**WHAT THE TASK ASKS**: Check each line of the material below, and copy it if it holds the string "font".

**TASK INPUT**:
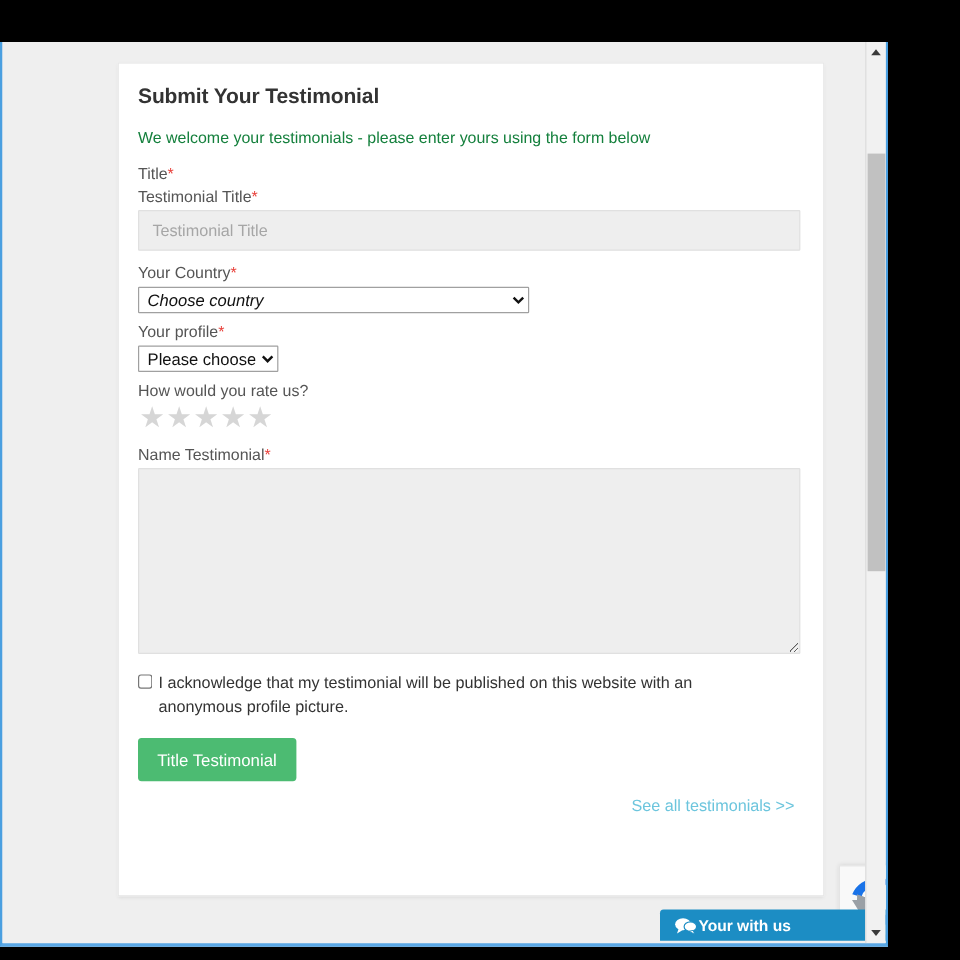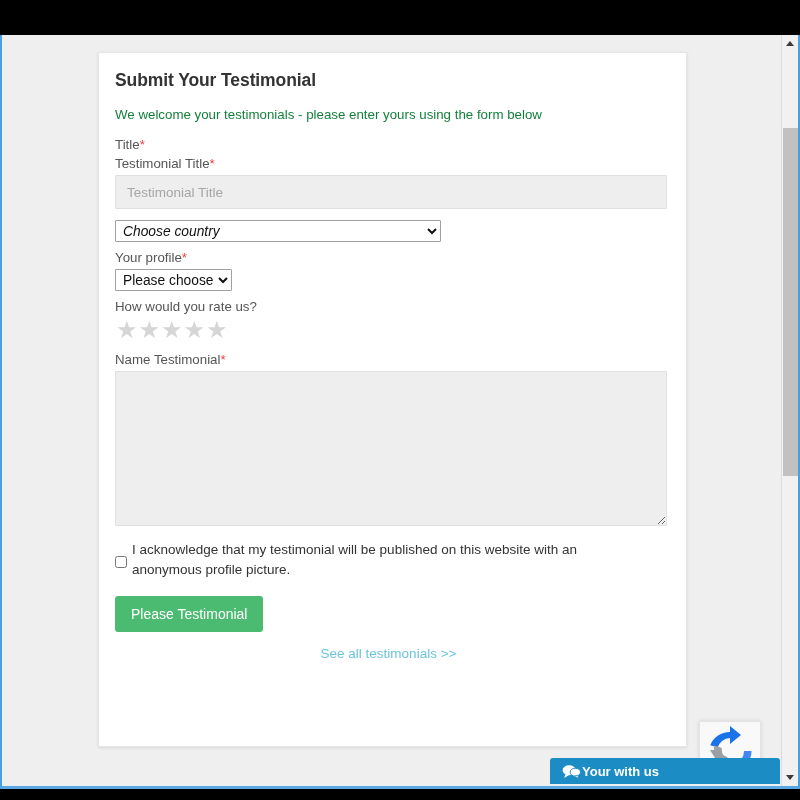--- a/index.html
+++ b/index.html
@@ -10,21 +10,21 @@
     background: #000000;
     font-family: "Liberation Sans", sans-serif;
     overflow: hidden;
   }
 
   
   #viewport {
     position: absolute;
     left: 0;
     top: 35px;
-    width: 800px;
+    width: 740px;
     height: 754px;
     background: #efefef;
     border-left: 2px solid #4a9fe0;
     border-right: 2px solid #4a9fe0;
     border-bottom: 3px solid #5aa7e4;
     box-sizing: border-box;
     overflow: hidden;
   }
 
   #page-scroll-area {
@@ -130,21 +130,21 @@
     color: #333;
     padding: 6px 9px;
     margin: 0 0 14px 0;
     resize: both;
     border-radius: 1px;
   }
 
   
   #ack-row {
     display: flex;
-    align-items: center;
+    align-items: flex-start;
     margin: 0 0 15px 0;
     max-width: 510px;
   }
   #ack-checkbox {
     margin: 3px 5px 0 0;
     width: 12px;
     height: 12px;
     flex: none;
   }
   #ack-text {
@@ -161,21 +161,21 @@
     border: none;
     border-radius: 3px;
     font-family: "Liberation Sans", sans-serif;
     font-size: 14px;
     padding: 10px 16px;
     cursor: pointer;
   }
 
   
   #see-all-row {
-    text-align: center;
+    text-align: right;
     margin-top: 12px;
     padding-right: 2px;
   }
   #see-all-link {
     color: #6cc5dd;
     font-size: 13.5px;
     text-decoration: none;
     cursor: pointer;
   }
 
@@ -272,20 +272,23 @@
         <span>Title</span><span class="req">*</span>
       </label>
 
       
       <label class="field-label">
         <span>Testimonial Title</span><span class="req">*</span>
       </label>
       <input class="text-input" id="input-testimonial-title" type="text" placeholder="Testimonial Title" style="">
 
       
+      <label class="field-label">
+        <span>Your Country</span><span class="req">*</span>
+      </label>
       <select class="sel" id="select-country">
         <option>Choose country</option>
       </select>
 
       
       <label class="field-label">
         <span>Your profile</span><span class="req">*</span>
       </label>
       <select class="sel" id="select-gender">
         <option>Please choose</option>
@@ -307,21 +310,21 @@
       </label>
       <textarea id="testimonial-textarea" placeholder="" style=""></textarea>
 
       
       <div id="ack-row">
         <input type="checkbox" id="ack-checkbox" style="">
         <span id="ack-text">I acknowledge that my testimonial will be published on this website with an anonymous profile picture.</span>
       </div>
 
       
-      <button id="submit-button">Please Testimonial</button>
+      <button id="submit-button">Title Testimonial</button>
 
       
       <div id="see-all-row">
         <a id="see-all-link" href="#">See all testimonials &gt;&gt;</a>
       </div>
 
     </div>
 
     <div id="recaptcha-badge">
       <svg width="60" height="56" viewBox="0 0 60 56">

**WRITTEN SOLUTION**:
     font-family: "Liberation Sans", sans-serif;
     font-family: "Liberation Sans", sans-serif;
     font-size: 14px;
     font-size: 13.5px;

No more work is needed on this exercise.